Department of Pharmacology Hacettepe University Faculty of Medicine Hacettepe, Ankara, Turkey

Department of Anaesthesiology and Reanimation, Hacettepe University Faculty of Medicine Hacettepe, Ankara, Turkey

Correspondence to: A. Ebru Salman, Department of Anaesthesiology and Reanimation, Hacettepe University Faculty of Medicine, Hacettepe, 06100 Ankara, Turkey. E-mail: asalman@hacettepe.edu.tr; Tel: +90 312 305 1255; Fax: +90 312 310 9600

Accepted for publication 31 October 2005

First published online January 2006

EDITOR:

Tramadol is a synthetic centrally acting analgesic drug with opioid agonist activity selectively on μ receptors and weakly on κ and σ receptors. It also inhibits re-uptake of norepinephrine and increases extraneuronal serotonin concentrations. Nitric oxide (NO), produced from L-arginine by the enzyme nitric oxide synthase (NOS) increases the intracellular content of cyclic GMP. The activation of the L-arginine-NO-c-GMP pathway is involved in the modulation of pain perception and in the nociceptive transmission at spinal and supraspinal levels [1]. NG-nitro-L-arginine methyl ester (L-NAME) is a non-selective antagonist that inhibits the activity of both endothelial NOS (eNOS) and neuronal NOS (nNOS), while 7-nitro indazole (7-NI) has been described as a nNOS inhibitor in vivo [2]. The role of NOS inhibitors on the systemic analgesic effect of tramadol has not been studied previously. We aimed to investigate the interaction of NOS inhibitors L-NAME and 7-NI with tramadol by using thermal and chemical pain models.

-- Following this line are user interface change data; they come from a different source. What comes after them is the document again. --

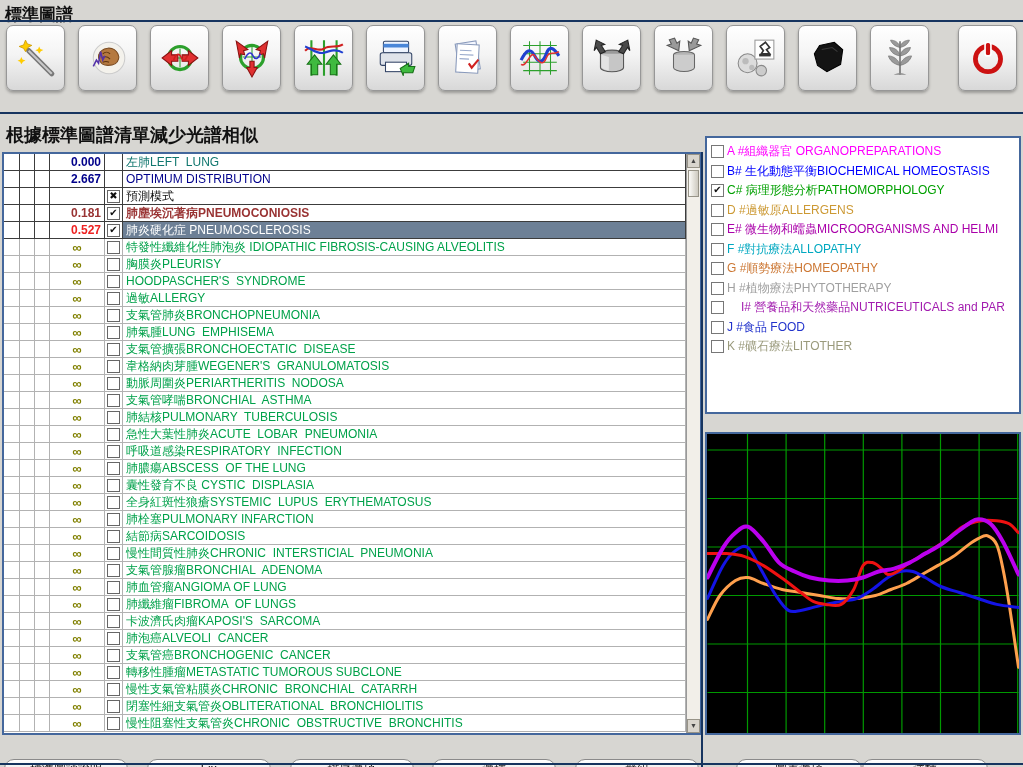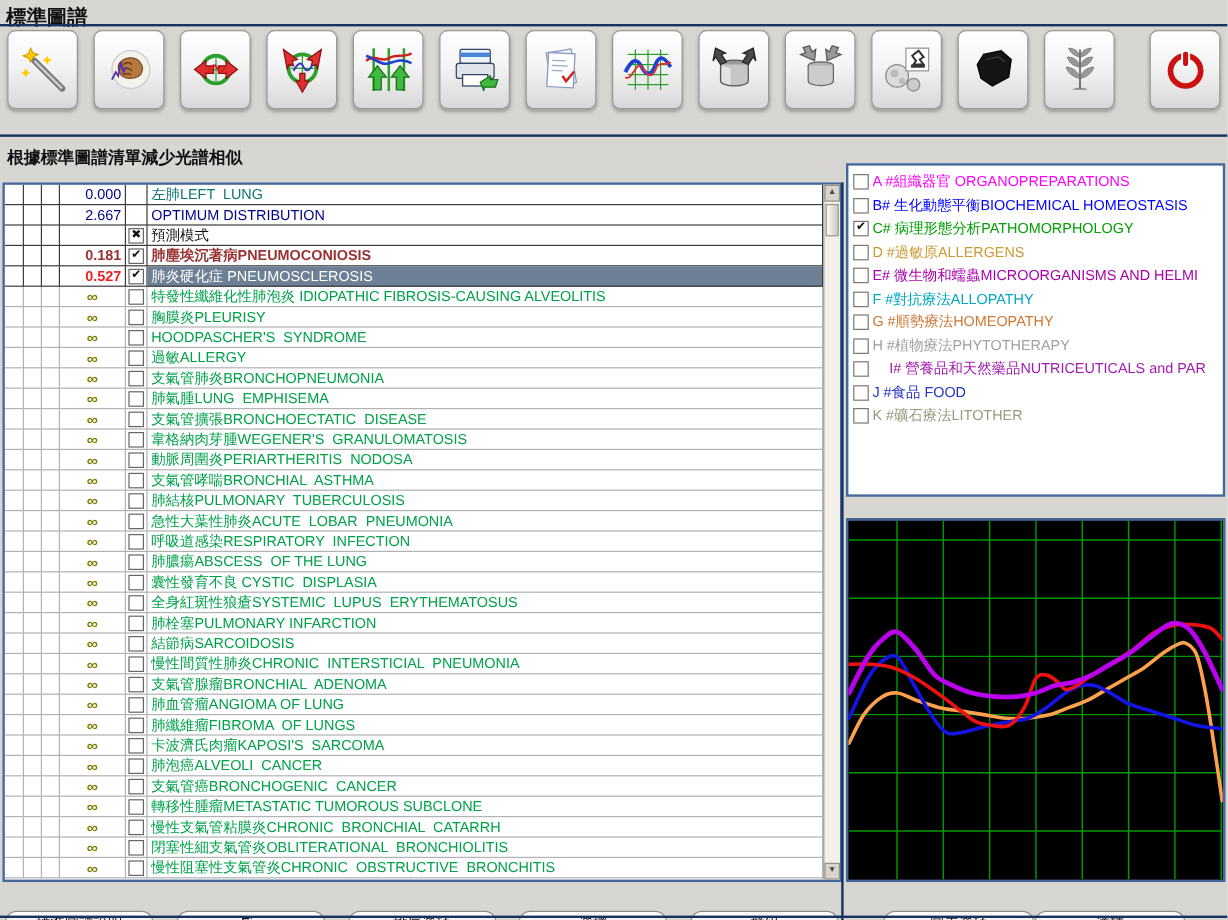--- a/index.html
+++ b/index.html
@@ -15,21 +15,21 @@
   .tool-button{width:57px;height:64px;border-radius:7px;border:1px solid #979797;flex:none;
            background:linear-gradient(180deg,#ffffff 0%,#f4f4f4 45%,#d8d8d8 100%);
            box-shadow:0 2px 3px rgba(0,0,0,.28), inset 0 1px 0 #fff;
            display:flex;align-items:center;justify-content:center;cursor:pointer;}
   .tool-button .ticon{width:42px;height:42px;display:block;pointer-events:none;}
   .tool-button .ticon svg{width:42px;height:42px;display:block;}
   #toolbar .spacer{flex:1;}
   #toolbar-line{left:0;top:112px;width:1023px;height:2px;background:#16345f;}
 
   
-  #filter-label{left:6px;top:123px;font-size:14px;font-weight:bold;}
+  #filter-label{left:6px;top:123px;font-size:18px;font-weight:bold;}
   .xp-btn{border:1px solid #8a8a8a;border-radius:10px;font-size:12px;color:#111;
           background:linear-gradient(180deg,#ffffff 0%,#eeeeec 55%,#cfcfcb 100%);
           box-shadow:inset 0 1px 0 #fff;display:flex;align-items:center;justify-content:center;
           cursor:pointer;box-sizing:border-box;margin-top:21px;}
   #clear-button{left:910px;top:126px;width:100px;height:21px;}
 
   
   #list-panel{left:2px;top:152px;width:700px;height:583px;background:#fff;
               border:2px solid #44679c;box-sizing:border-box;display:flex;}
   #rows{flex:1;overflow:hidden;}
@@ -38,21 +38,21 @@
   .lrow .cell{height:17px;box-sizing:border-box;border-right:1px solid var(--bc);
               border-bottom:1px solid var(--bc);display:flex;align-items:center;}
   .c1{width:16px;}.c2{width:15px;}.c3{width:15px;}
   .cval{width:55px;justify-content:flex-end;padding-right:3px;font-weight:bold;}
   .cval.inf{justify-content:center;padding-right:0;color:#808000;font-size:13px;}
   .ccb{width:18px;justify-content:center;}
   .cname{flex:1;padding-left:3px;white-space:pre;overflow:hidden;}
   .cb{width:11px;height:11px;border:1px solid #666;background:#fff;font-size:10px;
       line-height:10px;text-align:center;font-weight:bold;color:#111;flex:none;cursor:pointer;}
   .s-blue-bold .cname{color:#0f766e;font-weight:normal;}
-  .s-blue-bold .cval,.s-blue .cval{color:#00008b;font-weight:normal;}
+  .s-blue-bold .cval,.s-blue .cval{color:#00008b;font-weight:bold;}
   .s-blue .cname{color:#00008b;}
   .s-black .cname{color:#111;}
   .s-maroon .cname{color:#993333;font-weight:bold;}
   .s-maroon .cval{color:#993333;}
   .s-selected .cval{color:#e22;}
   .s-selected .cname{background:#6d8096;color:#fff;}
   .s-green .cname{color:#00a14a;}
 
   
   #scrollbar{width:13px;border-left:1px solid #999;background:#f2efe9;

After local animal Ethics Committee approval, 108 adult female Swiss-Webster mice 25-45 g served as the subjects. Hot-plate and acetic acid induced writhing tests were used in order to assess nociception. All drugs were injected intraperitoneally, in a volume of 10 mL kg−1, by the same person and from the same side. Control animals received saline, 36 mice were randomly assigned into six equal groups for the hot-plate test. The first injection was saline, L-NAME 10 mg kg−1 or 7-NI 3 mg kg−1. Twenty minutes after the first intraperitoneal injection, the mice received either saline or Tramadol 40 mg kg−1. Each mouse was placed on a hot-plate, at 55°C 20 min after the second injection. A cut off latency period of 40 s was used in order to prevent tissue damage. Measurements were repeated at the 50th and 80th minutes of injection.

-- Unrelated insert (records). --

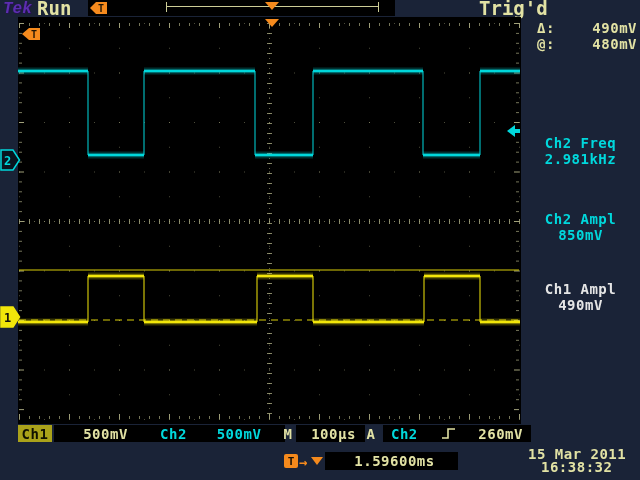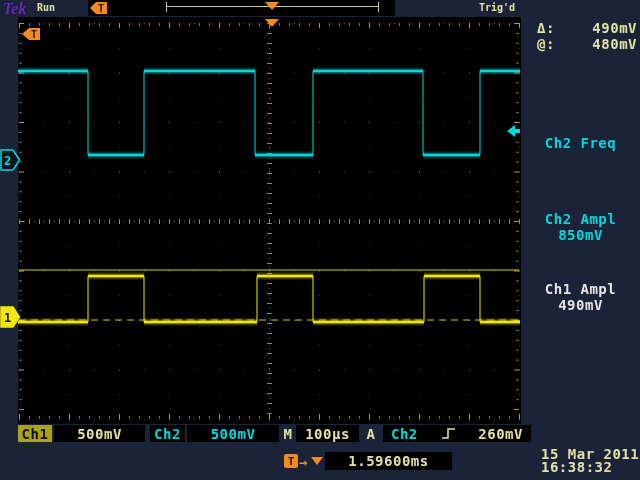--- a/index.html
+++ b/index.html
@@ -3,25 +3,25 @@
 <meta charset="utf-8">
 <style>
   html,body{margin:0;padding:0;background:#0d1422;}
   .stage{position:relative;width:640px;height:480px;background:#1a2337;
          font-family:"DejaVu Sans Mono",monospace;overflow:hidden;}
   .abs{position:absolute;}
   .cream{color:#e2e2a4;}
   .cyan{color:#00d8dc;}
   .yellow{color:#e5e5e5;}
   .orange{color:#f58a1d;}
-  .box{background:#000;}
+  .box{background:#000;padding-left:6px;}
   .txt14{font-size:14px;line-height:16px;font-weight:bold;letter-spacing:0.5px;}
-  .txt15{font-size:10px;line-height:16px;font-weight:bold;}
+  .txt15{font-size:19px;line-height:16px;font-weight:bold;}
   
-  .brand{left:3px;top:0;font-family:Liberation Serif, serif;font-style:italic;
+  .brand{left:3px;top:0;font-family:Liberation Mono, monospace;font-style:italic;
          font-size:16px;font-weight:bold;color:#5c2db0;text-shadow:1px 1px 0 #23134d;}
   .run{left:37px;top:0;}
   .topbox{left:88px;top:0;width:307px;height:16px;background:#000;}
   .acqbar{left:166px;top:2px;width:211px;height:10px;
           border-left:1px solid #cccc96;border-right:1px solid #cccc96;}
   .acqbar::after{content:"";position:absolute;left:0;right:0;top:4px;height:1px;background:#cccc96;}
   .tri-down{width:14px;height:8px;background:#f58a1d;
             clip-path:polygon(0 0,100% 0,50% 100%);}
   .trigd{left:479px;top:0;}
   
@@ -969,31 +969,32 @@
     <span>Δ:</span>
     <span>490mV</span>
   </div>
   <div class="abs d-row txt14 cream" style="top:36px">
     <span>@:</span>
     <span>480mV</span>
   </div>
 
   <div class="abs meas txt14 cyan" style="top:135px">
     <div>Ch2 Freq</div>
+    <div>2.981kHz</div>
   </div>
   <div class="abs meas txt14 cyan" style="top:211px">
     <div>Ch2 Ampl</div>
     <div>850mV</div>
   </div>
   <div class="abs meas txt14 yellow" style="top:281px">
     <div>Ch1 Ampl</div>
     <div>490mV</div>
   </div>
 
-  <div class="abs txt14 cream" style="left:541px;top:446px">15 Mar 2011</div>
+  <div class="abs txt14 cream" style="left:528px;top:446px">15 Mar 2011</div>
   <div class="abs txt14 cream" style="left:541px;top:459px">16:38:32</div>
 
   <div class="abs sbox txt14 ch1lab" style="left:18px;width:34px">Ch1</div>
   <div class="abs sbox txt14 box cream" style="left:54px;width:91px">500mV</div>
   <div class="abs sbox txt14 box cyan" style="left:150px;width:35px">Ch2</div>
   <div class="abs sbox txt14 box cyan" style="left:187px;width:92px">500mV</div>
   <div class="abs sbox txt14 cream" style="left:281px;width:14px">M</div>
   <div class="abs sbox txt14 box cream" style="left:296px;width:63px">100µs</div>
   <div class="abs sbox txt14 cream" style="left:364px;width:14px">A</div>
   <div class="abs sbox txt14 box trigbox" style="left:383px;width:148px">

Seventy-two mice were randomly allocated into three groups to receive intraperitoneal saline, L-NAME 10 mg kg−1, or 7-NI 3 mg kg−1. Each main group was divided into four subgroups to make 12 groups. Twenty minutes after the first injection another injection of saline, tramadol 10 mg kg−1, tramadol 20 mg kg−1, tramadol 40 mg kg−1 were applied to the subgroups of these three main groups. Writhing was induced by an intraperitoneal injection of 3% acetic acid at a dose of 300 mg kg−1 20 min after the second injections. The number of writhes per animal was counted during a 15 min test period, starting at the 5th minute after injection of acetic acid. Constriction of abdomen, turning of trunk to one side, and extension of hind legs were accepted as one writhing. Friedman test was used for analysing time effect in hot-plate latencies. Kruskal-Wallis test was used for comparing groups and U-test was used with correction of significance for post-hoc multiple comparisons. P < 0.05 values were accepted as statistically significant (Fig. 1).

Figure 1.

Figure 1.

Although 7-NI did not show any increase in hot-plate latencies by itself, it increased the analgesic effect of tramadol significantly in the hot-plate tests performed at the 20th and the 50th minutes after injections. 7-NI pretreatment lead to significantly longer hot-plate latencies compared to tramadol alone, the effect was emphasized in the 50th minute after injections. L-NAME pretreatment followed by tramadol administration did not show a significant change in hot-plate latencies compared to tramadol alone. 7-NI or L-NAME pretreatments did not possess an analgesic effect solely on writhing tests (Table 1). No statistically significant differences were observed when the pretreatments were compared in the three doses of tramadol used in the study.

Table 1

Table 1

Systemic pretreatment with 7-NI, augmented the analgesic effect of tramadol in the hot-plate test in mice. The same dose of 7-NI itself administered alone, demonstrated no analgesic effect on its own. In contrast to systemic interaction of tramadol with 7-NI in hot-plate test, no interaction between tramadol and L-NAME in both hot-plate and acetic acid induced writhing was observed. 7-NI increased the analgesic effect of tramadol in thermal pain model, not in acetic acid induced writhing test. L-NAME pretreatment did not increase the analgesic effect of tramadol both in hot-plate and acetic acid induced writhing tests.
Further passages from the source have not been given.